The Masonic temple, a two-storeyed concrete structure with a gable roof concealed behind a parapet wall, is located on the northern corner of Grafton Street with the main entry to Minnie Street to the southeast. The building is T-shaped in plan, with the main body of the building consisting of a minimally adorned box with high set steel framed windows. The gable entrance sits proud of the main section, and features a symmetrical facade composed of classical elements.

The entry consists of a flight of stairs to a recessed door with a cantilevered awning. The doorway is surmounted by a tall rendered arch flanked by a Corinthian column, supporting a large globe, to either side. Each column sits on a pedestal with a marble plaque. The rendered arch mouldings contain a large keystone and surround a circular window above a row of four small square windows. The parapet has a deep cornice above the words AD GLORIAM DEI, and is crowned with the masonic emblem of the carpenter's square and divider.

The building has high-level steel framed, multi-paned windows to each side and rear. Entrance doors area also located on either side and at the rear.

Internally, the building appears to consist of a large hall with a gallery, with staircases to the first floor at the front and rear.

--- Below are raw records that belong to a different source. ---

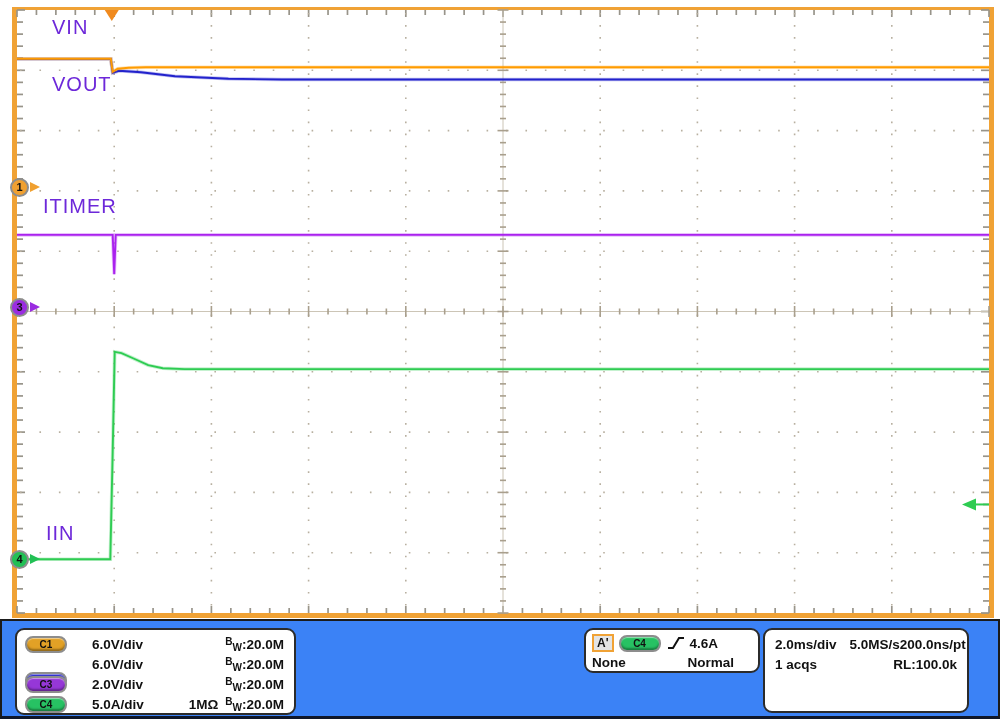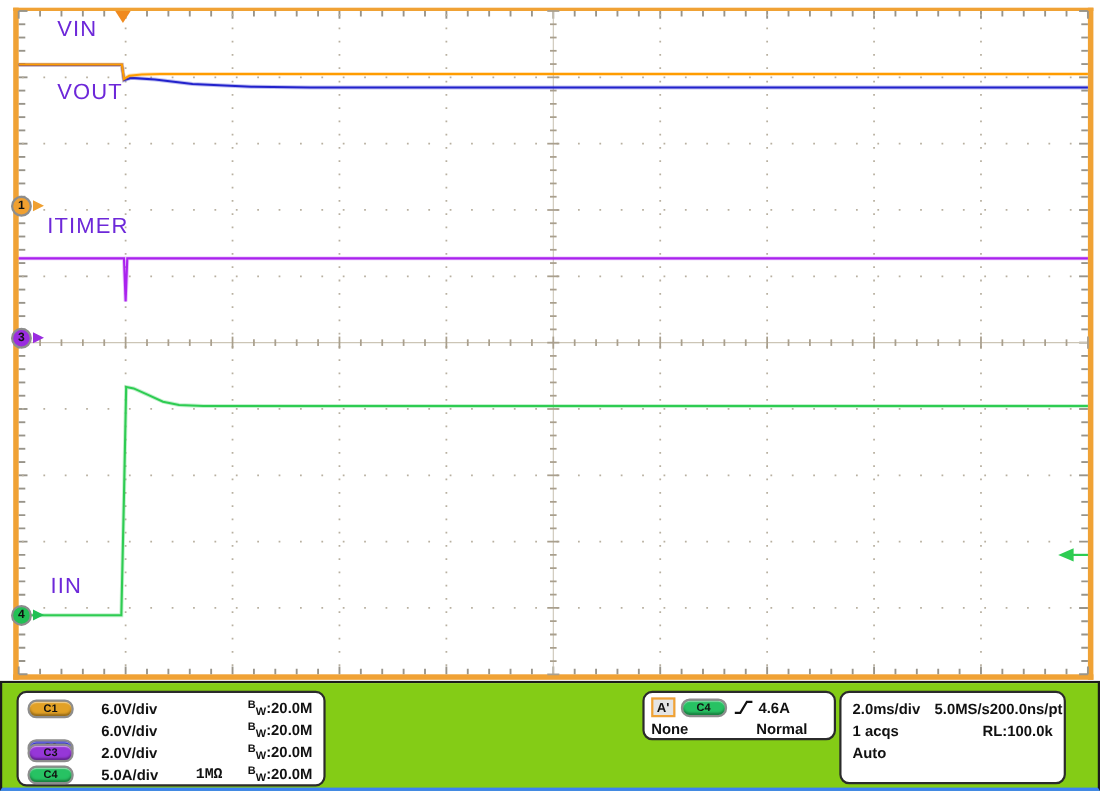--- a/index.html
+++ b/index.html
@@ -15,8 +15,8 @@
     border-left:10px solid #000;margin-left:1px;}
   
   .divider-black{position:absolute;left:0;top:619px;width:1000px;height:2px;background:#1b1b1b;}
-  .bottom{position:absolute;left:0;top:621px;width:1000px;height:98px;background:#84cc16;
-    border-left:2px solid #1b1b1b;border-right:2px solid #1b1b1b;border-bottom:3px solid #3b82f6;box-sizing:border-box;}
+  .bottom{position:absolute;left:0;top:621px;width:1000px;height:98px;background:#3b82f6;
+    border-left:2px solid #1b1b1b;border-right:2px solid #1b1b1b;border-bottom:3px solid #0f172a;box-sizing:border-box;}
   .panel{position:absolute;background:#fff;border:2px solid #2b2b2b;border-radius:9px;box-sizing:border-box;
     font-weight:bold;font-size:13.5px;color:#111;}
   .ch-panel{left:13px;top:7px;width:281px;height:87px;padding:4px 10px 0 8px;}

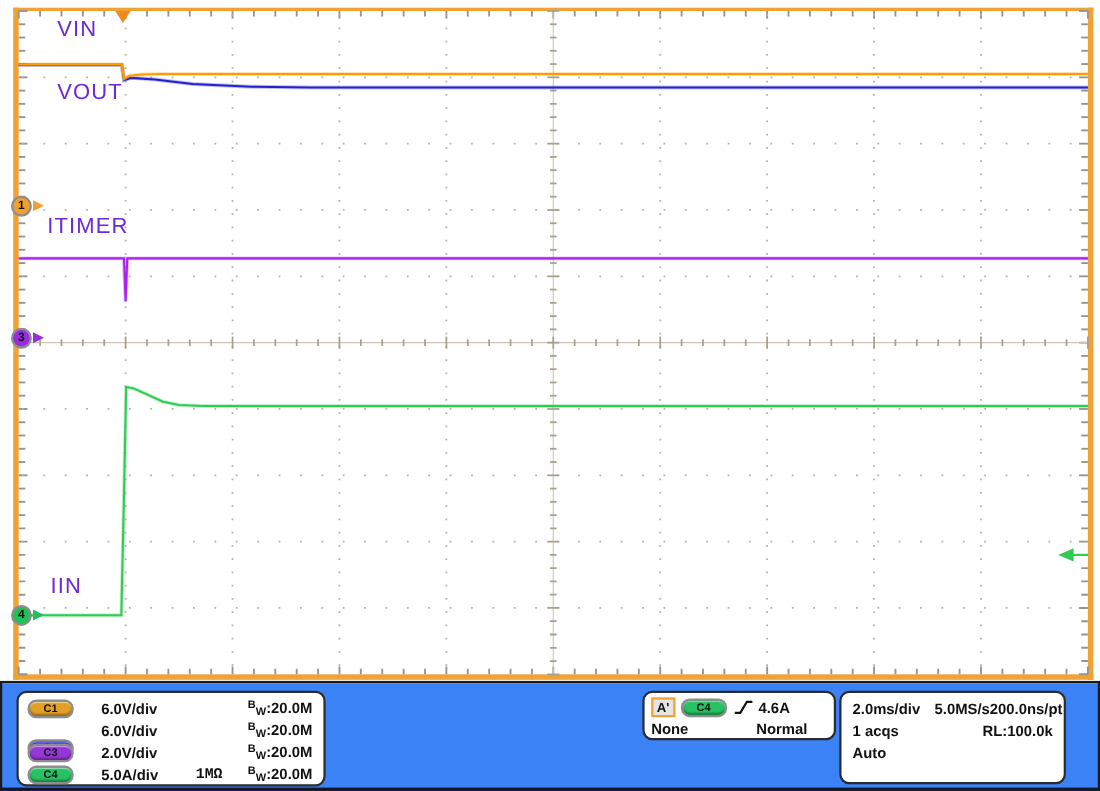--- a/index.html
+++ b/index.html
@@ -486,9 +486,6 @@
         <span class="sp"></span>
         <span>RL:100.0k</span>
       </div>
-      <div class="hz-row">
-        <span>Auto</span>
-      </div>
     </div>
 
   </div>

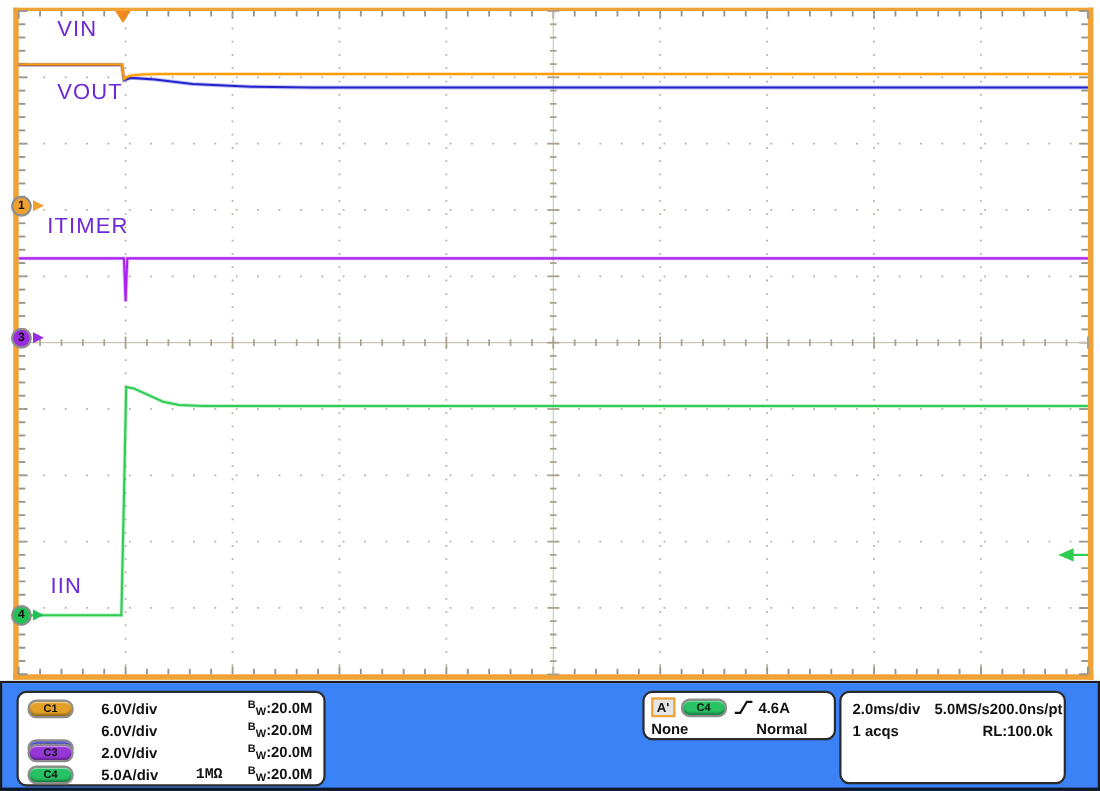--- a/index.html
+++ b/index.html
@@ -25,7 +25,7 @@
     font-weight:bold;font-size:10px;line-height:13px;text-align:center;color:#101010;box-shadow:inset 0 1px 1px rgba(255,255,255,.5), inset 0 -2px 2px rgba(0,0,0,.35);}
   .ch-scale{margin-left:25px;}
   .sp{flex:1;}
-  .imp{margin-right:23px;font-family:Liberation Mono, monospace;}
+  .imp{margin-right:7px;}
   .bw .b{font-size:10px;vertical-align:4px;}
   .bw .w{font-size:10px;vertical-align:-2px;}
   .trig-panel{left:582px;top:7px;width:176px;height:45px;padding:3px 8px 0 6px;}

The Minnie Street facade has an iron fence with concrete posts.

== Heritage listing ==
Cairns Masonic Temple was listed on the Queensland Heritage Register on 28 August 1998 having satisfied the following criteria.

The place is important in demonstrating the evolution or pattern of Queensland's history.

The Masonic Temple was completed in 1935, since which time it has served as the headquarters for Freemasonry in far north Queensland. The Temple survives as an illustration of the development of Cairns as an important regional centre during the early twentieth century.

The place is important because of its aesthetic significance.

The Masonic Temple has an imposing idiosyncratic facade which makes a strong contribution to the Cairns townscape. The building's facade, scale and form ensures its status as a Cairns landmark.